**What you have to do**
Show the lines below that contain the string "height".

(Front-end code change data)

=== Begin Enclosure ===

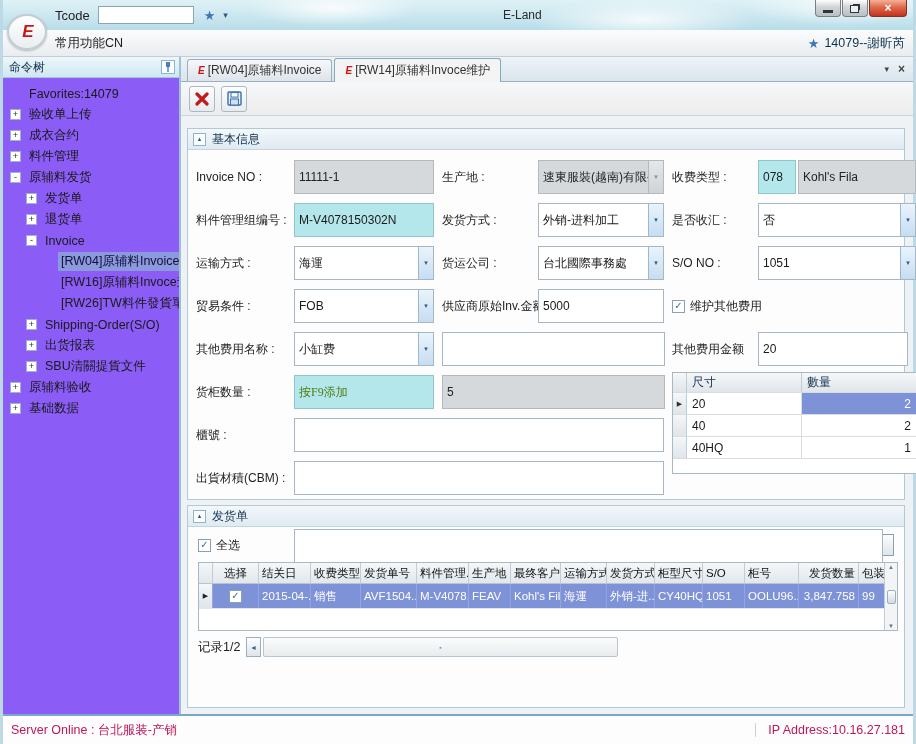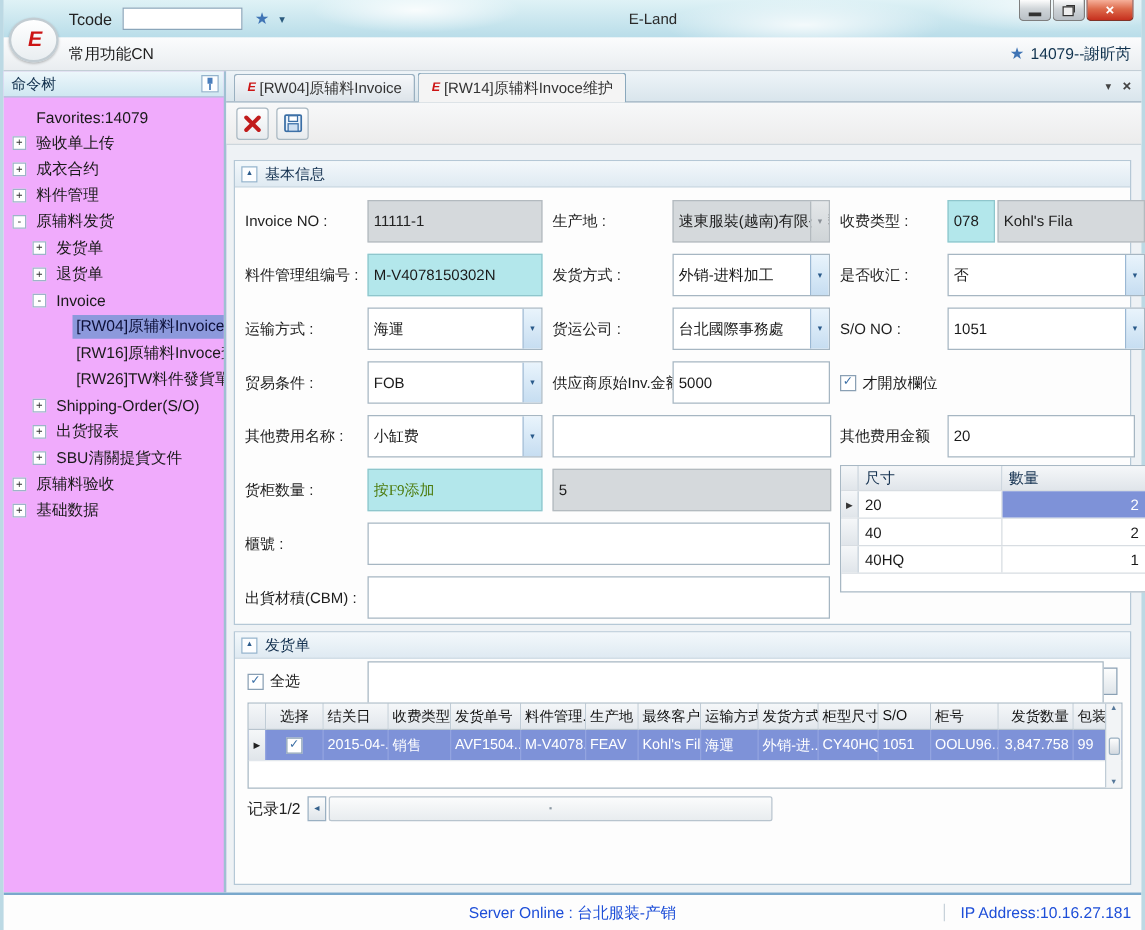--- a/index.html
+++ b/index.html
@@ -43,7 +43,7 @@
   .body { flex:1 1 auto; display:flex; min-height:0; background:#eef2f5; }
 
   
-  .sidebar { width:178px; flex:0 0 178px; background:#f0abfc; border-right:2px solid #9fc0d2; display:flex; flex-direction:column;justify-content:center; }
+  .sidebar { width:178px; flex:0 0 178px; background:#8b5cf6; border-right:2px solid #9fc0d2; display:flex; flex-direction:column;justify-content:center; }
   .sidebar-header { height:21px; background:linear-gradient(#edf7fb,#cfe7f1); border-bottom:1px solid #aac6d6;
     display:flex; align-items:center; padding:0 4px 0 6px; font-size:12px; color:#12314e; }
   .pin-box { margin-left:auto; width:14px; height:14px; border:1px solid #93b3cc; background:#fdfeff;

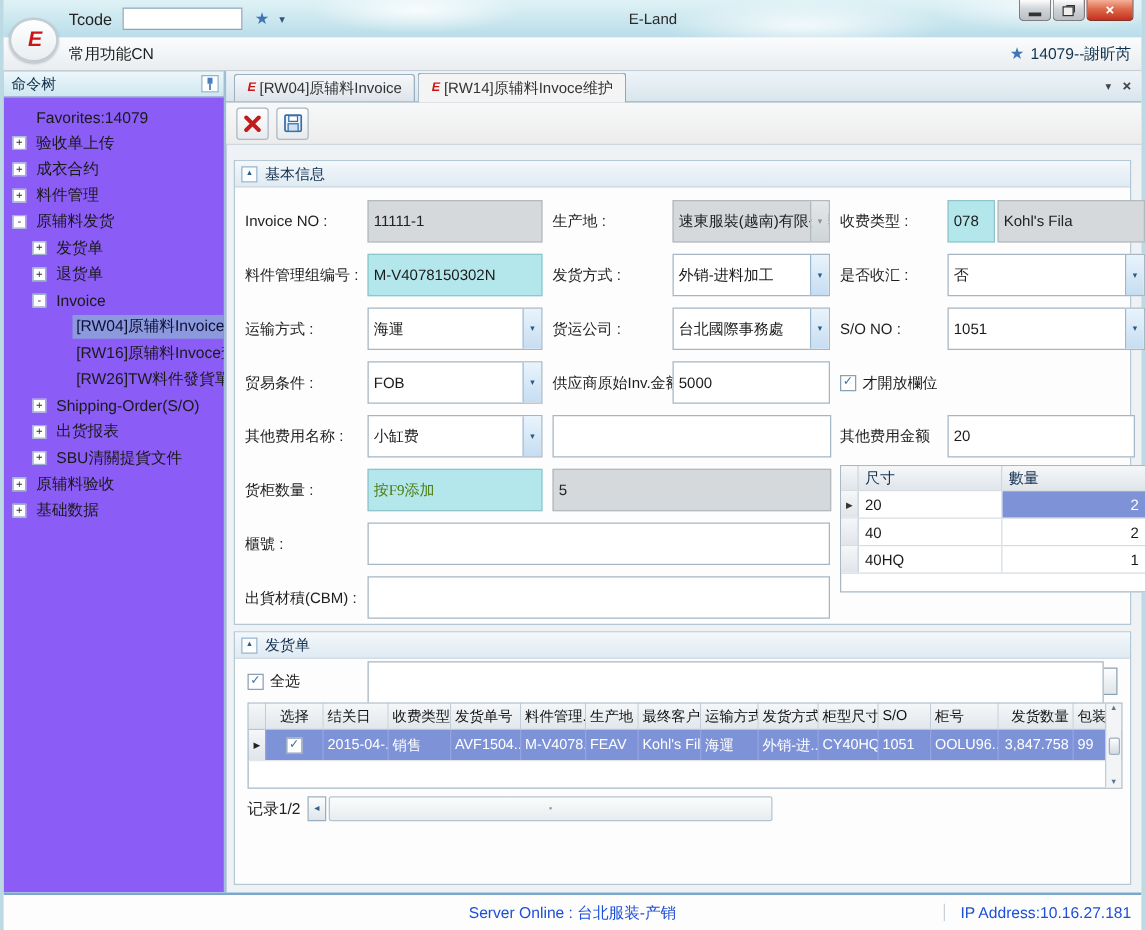--- a/index.html
+++ b/index.html
@@ -389,7 +389,7 @@
                 <span class="gap"></span>
               <span class="chk-row">
                 <span class="checkbox">✓</span>
-                <span>才開放欄位</span>
+                <span>维护其他费用</span>
               </span>
             </div>
 

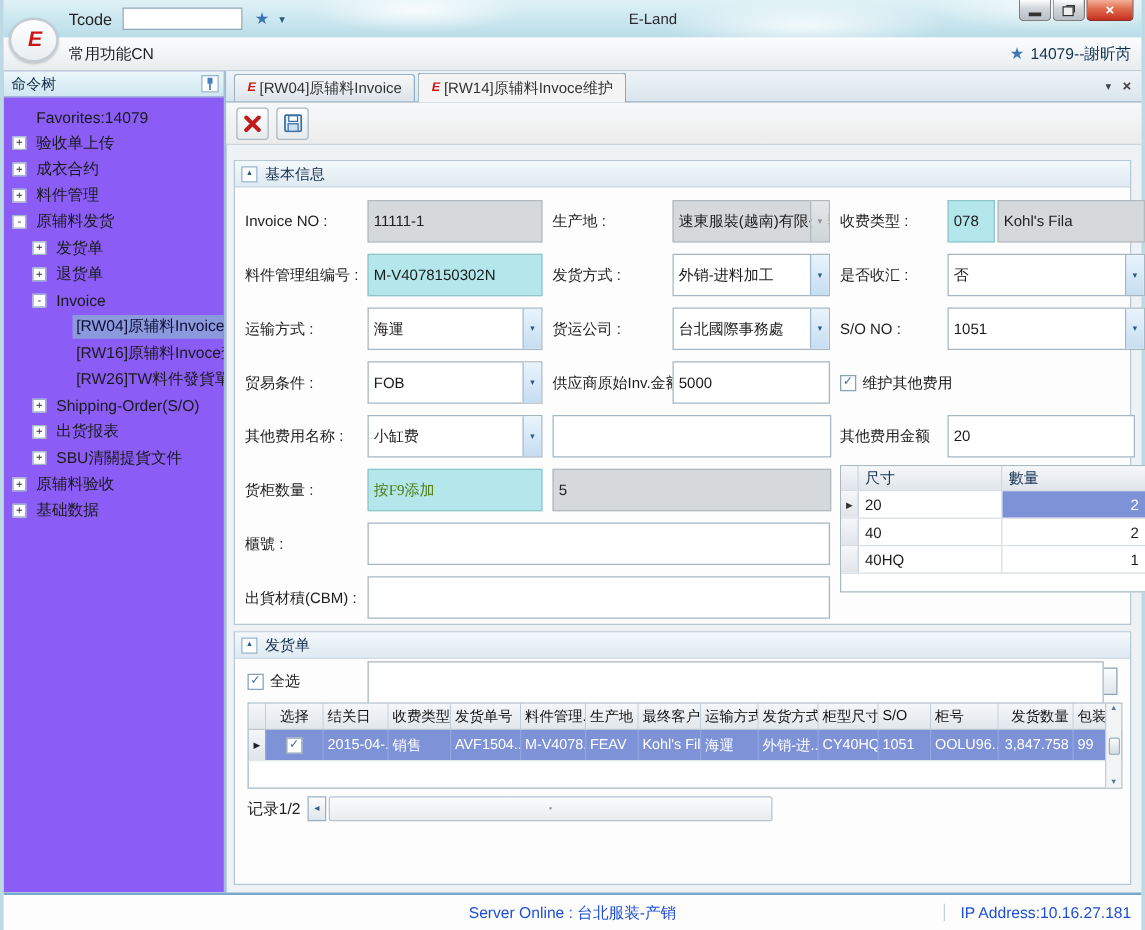--- a/index.html
+++ b/index.html
@@ -165,7 +165,7 @@
 
   
   .statusbar { height:30px; flex:0 0 30px; background:#fdfdfd; border-top:2px solid #7aa8cc;
-    display:flex; align-items:center; padding:4px 8px; font-size:12.5px; color:#1d4ed8; position:relative;justify-content:center; }
+    display:flex; align-items:center; padding:4px 8px; font-size:12.5px; color:#be185d; position:relative; }
   .status-right { position:absolute; right:8px; padding-left:12px; border-left:1px solid #c8d2da; }
 </style>
 </head>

=== End Enclosure ===

**Answer below**
   .body { flex:1 1 auto; display:flex; min-height:0; background:#eef2f5; }
   .sidebar-header { height:21px; background:linear-gradient(#edf7fb,#cfe7f1); border-bottom:1px solid #aac6d6;
   .pin-box { margin-left:auto; width:14px; height:14px; border:1px solid #93b3cc; background:#fdfeff;
   .statusbar { height:30px; flex:0 0 30px; background:#fdfdfd; border-top:2px solid #7aa8cc;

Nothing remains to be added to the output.